Le triptyque dreadesque
Trois leviers fondamentaux, à combiner et recycler :
- Isoler — séparer le groupe, couper les ressources, créer de la solitude
- Menacer (suspense) — tendre un piège, faire monter la pression
- Punir (conséquence/perte) — infliger des pertes, des blessures, de l'ambiguïté
Ce triptyque s'applique au plan narratif (personnages) ET au plan méta (joueurs/MJ).
Principes fondamentaux
- Fais confiance à tes joueurs : dans Dread, ils font 80% du boulot psychologique tout seuls. Ton rôle, c'est juste de les guider vers les zones sombres de leur tête et du scénario.

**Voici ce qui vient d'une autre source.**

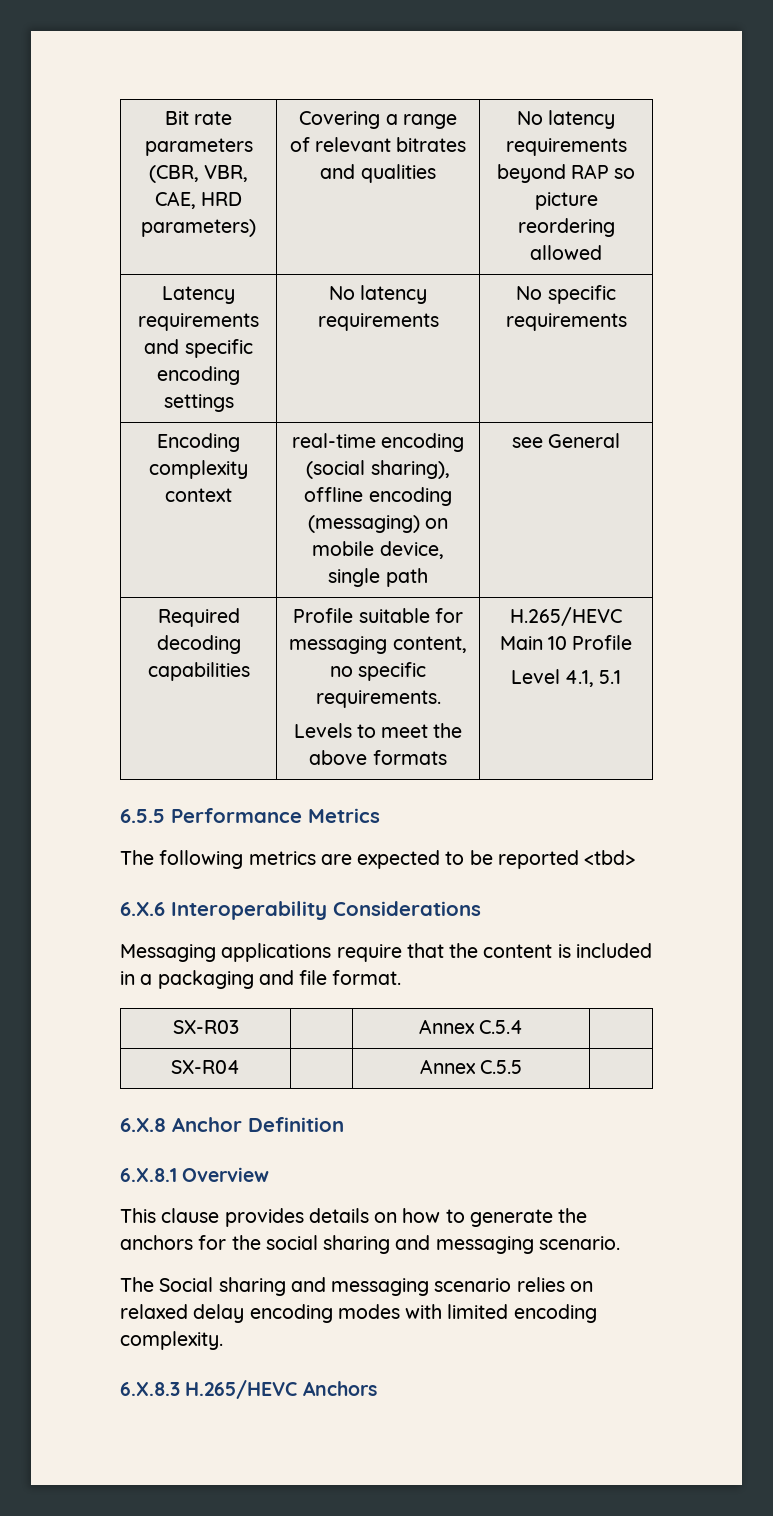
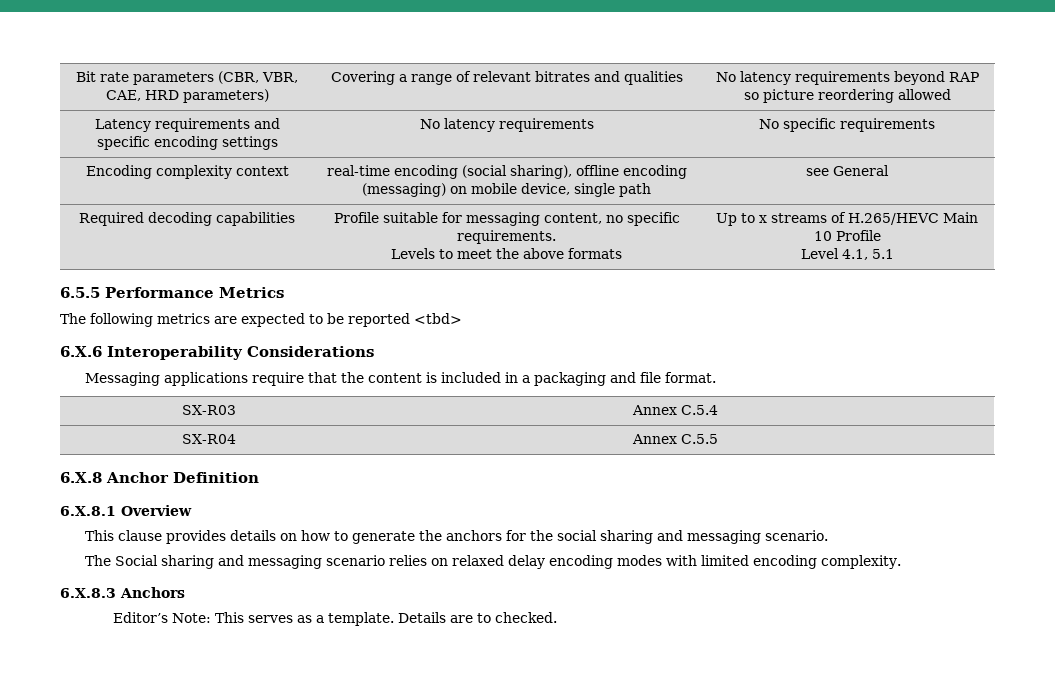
  Required decoding capabilities | Profile suitable for messaging content, no specific requirements.
- Levels to meet the above formats | H.265/HEVC Main 10 Profile
+ Levels to meet the above formats | Up to x streams of H.265/HEVC Main 10 Profile
- 6.X.8.3 H.265/HEVC Anchors
+ 6.X.8.3 Anchors
+ Editor’s Note: This serves as a template. Details are to checked.

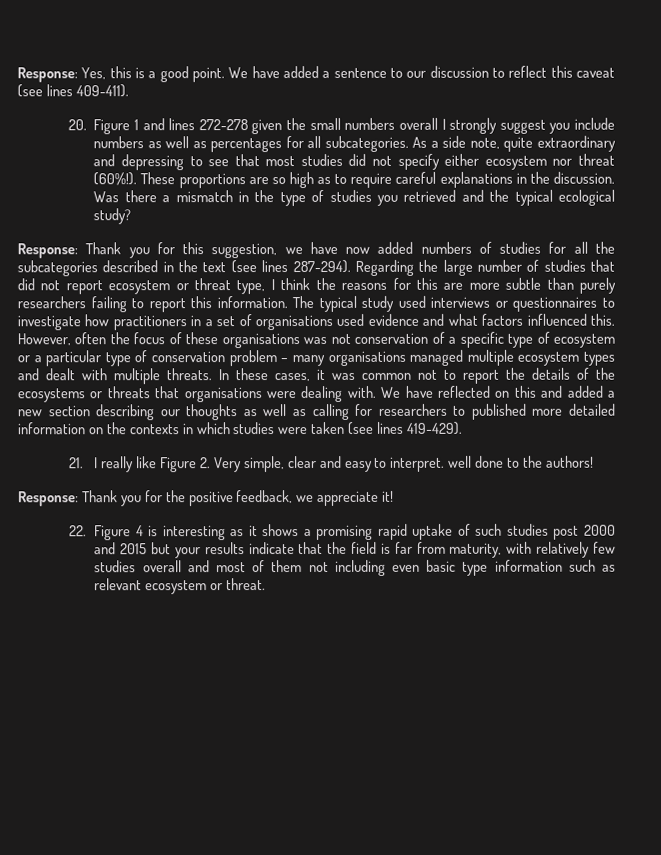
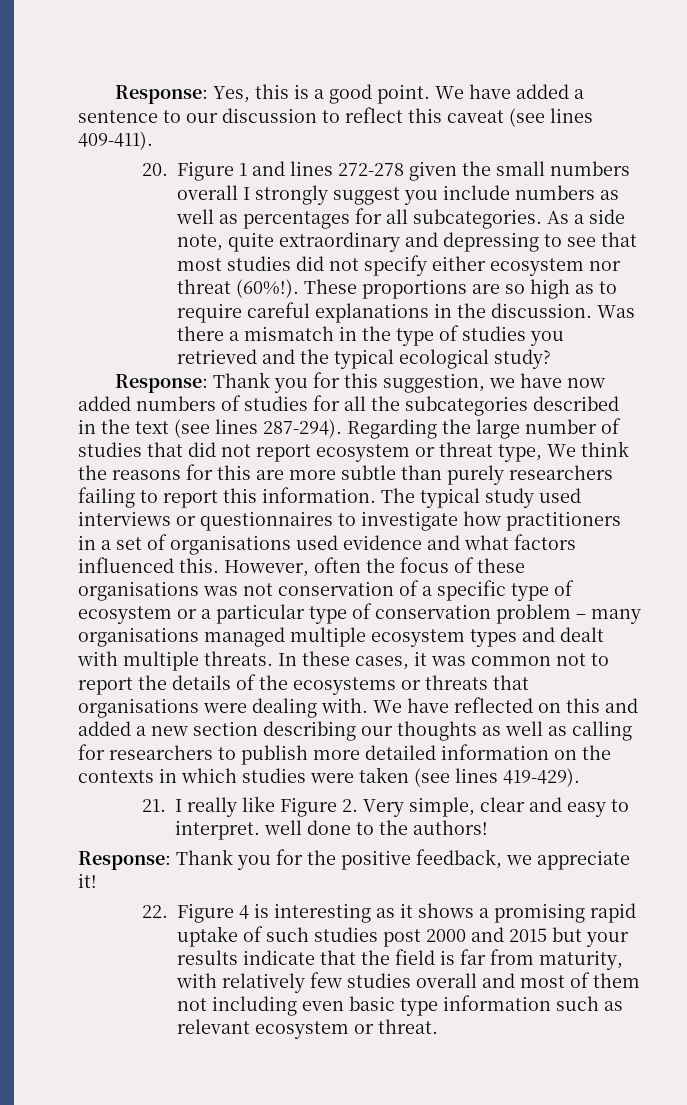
- Regarding the large number of studies that did not report ecosystem or threat type, I think the reasons for this are more subtle than purely researchers failing to report this information.
+ Regarding the large number of studies that did not report ecosystem or threat type, We think the reasons for this are more subtle than purely researchers failing to report this information.
- We have reflected on this and added a new section describing our thoughts as well as calling for researchers to published more detailed information on the contexts in which studies were taken (see lines 419-429).
+ We have reflected on this and added a new section describing our thoughts as well as calling for researchers to publish more detailed information on the contexts in which studies were taken (see lines 419-429).

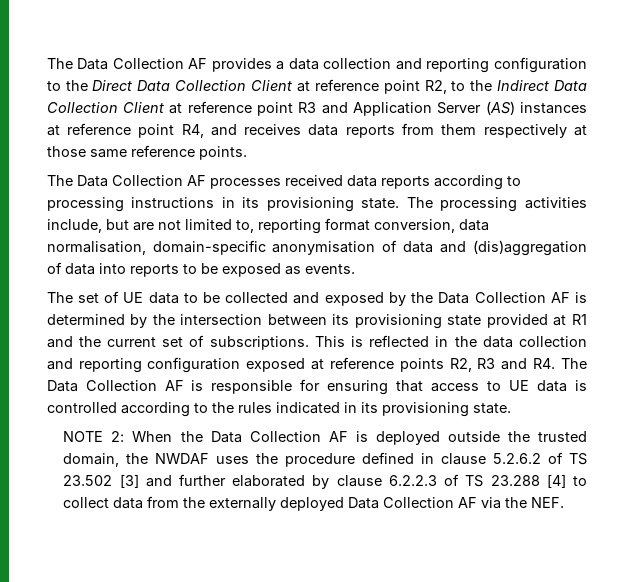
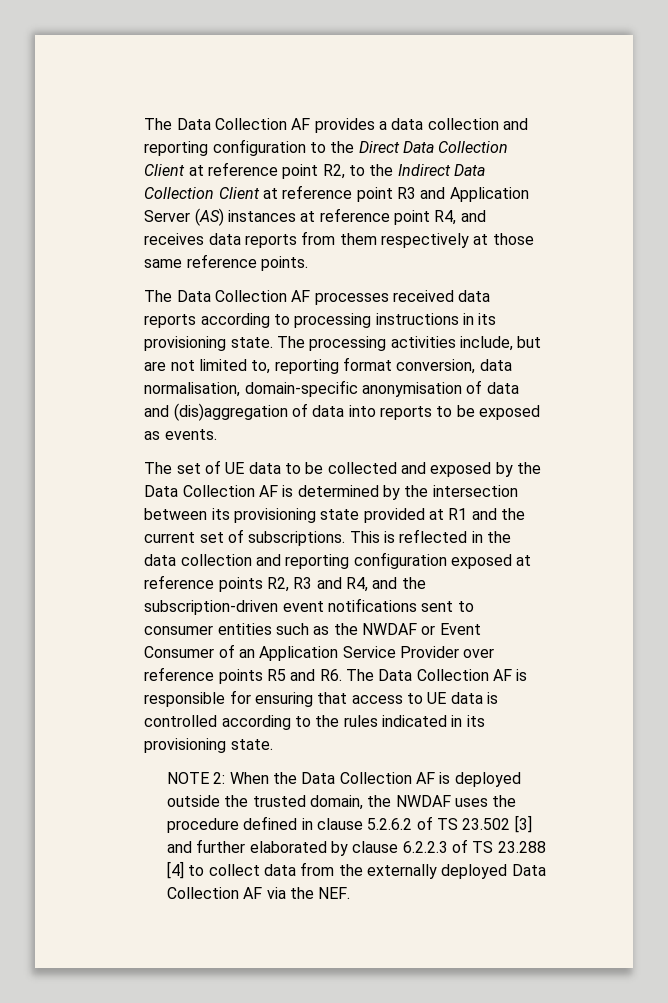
- This is reflected in the data collection and reporting configuration exposed at reference points R2, R3 and R4. The Data Collection AF is responsible for ensuring that access to UE data is controlled according to the rules indicated in its provisioning state.
+ This is reflected in the data collection and reporting configuration exposed at reference points R2, R3 and R4, and the subscription-driven event notifications sent to consumer entities such as the NWDAF or Event Consumer of an Application Service Provider over reference points R5 and R6. The Data Collection AF is responsible for ensuring that access to UE data is controlled according to the rules indicated in its provisioning state.

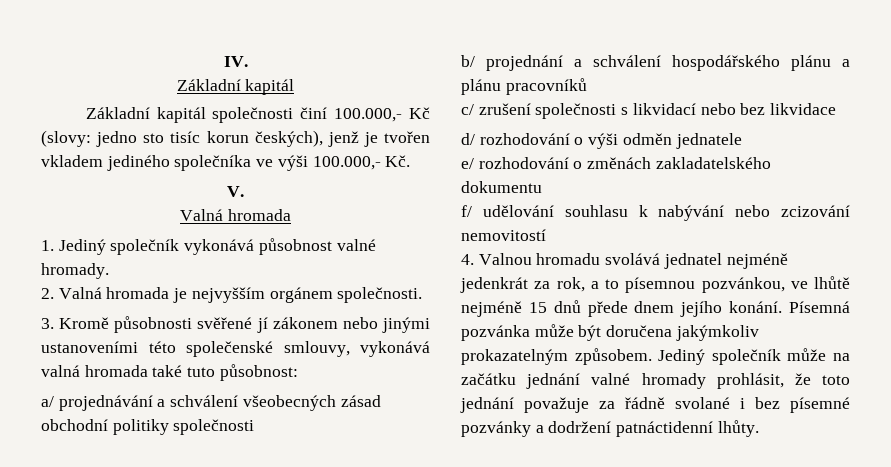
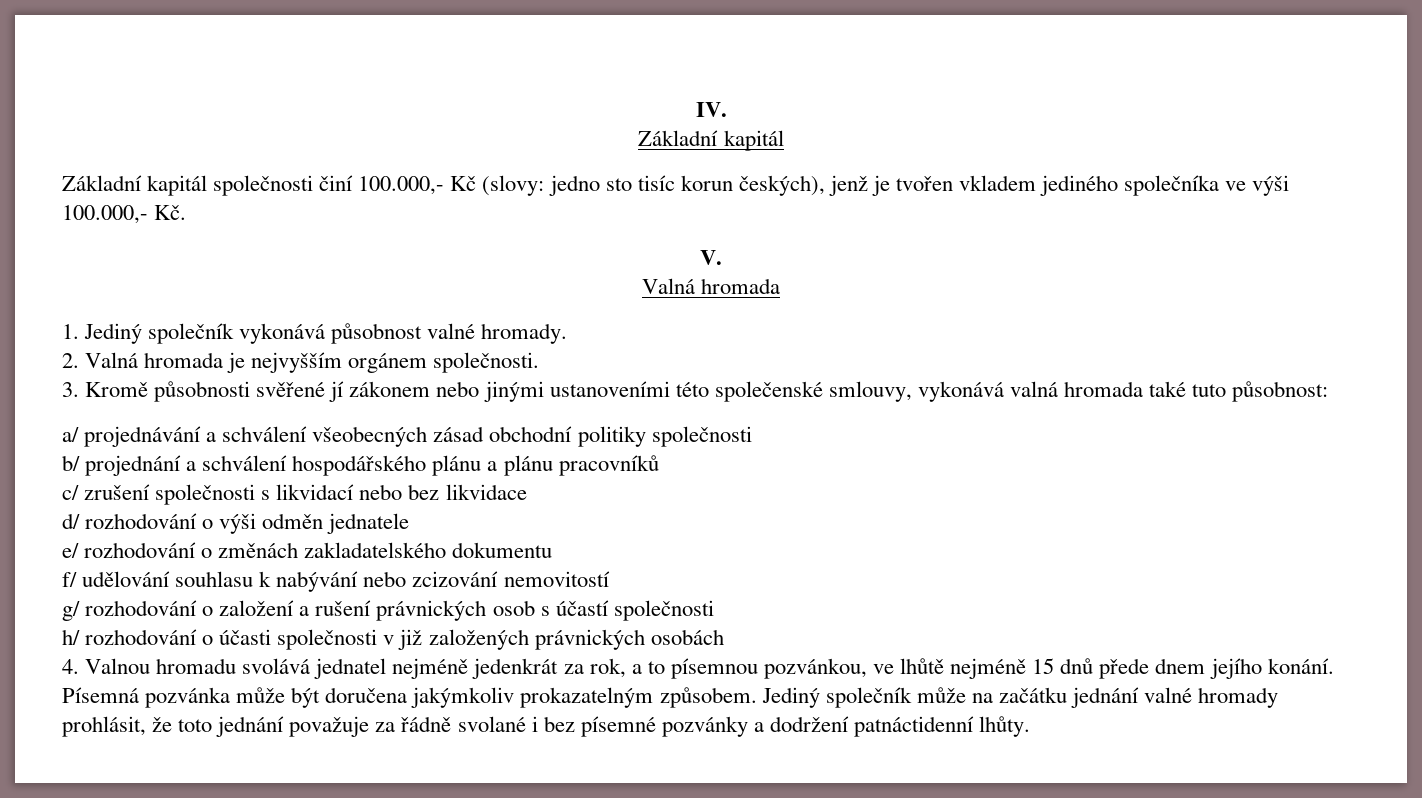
+ g/ rozhodování o založení a rušení právnických osob s účastí společnosti
+ h/ rozhodování o účasti společnosti v již založených právnických osobách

- Les règles sont d'une simplicité biblique. Tout repose sur l'atmosphère.
- Soigne la tension et l'ambiance. Tu n'as aucun jet à faire, donc tu laisses "la liberté" aux joueurs — comme s'ils étaient vraiment libres.
- La création de personnage est diaboliquement efficace : elle permet de raccorder le joueur au personnage le plus possible et d'orienter sa pensée.
- C'est du pur théâtre de tension : tout le monde autour de la table est dans la scène, corps et âme... et surtout corps. La tension est matérialisée.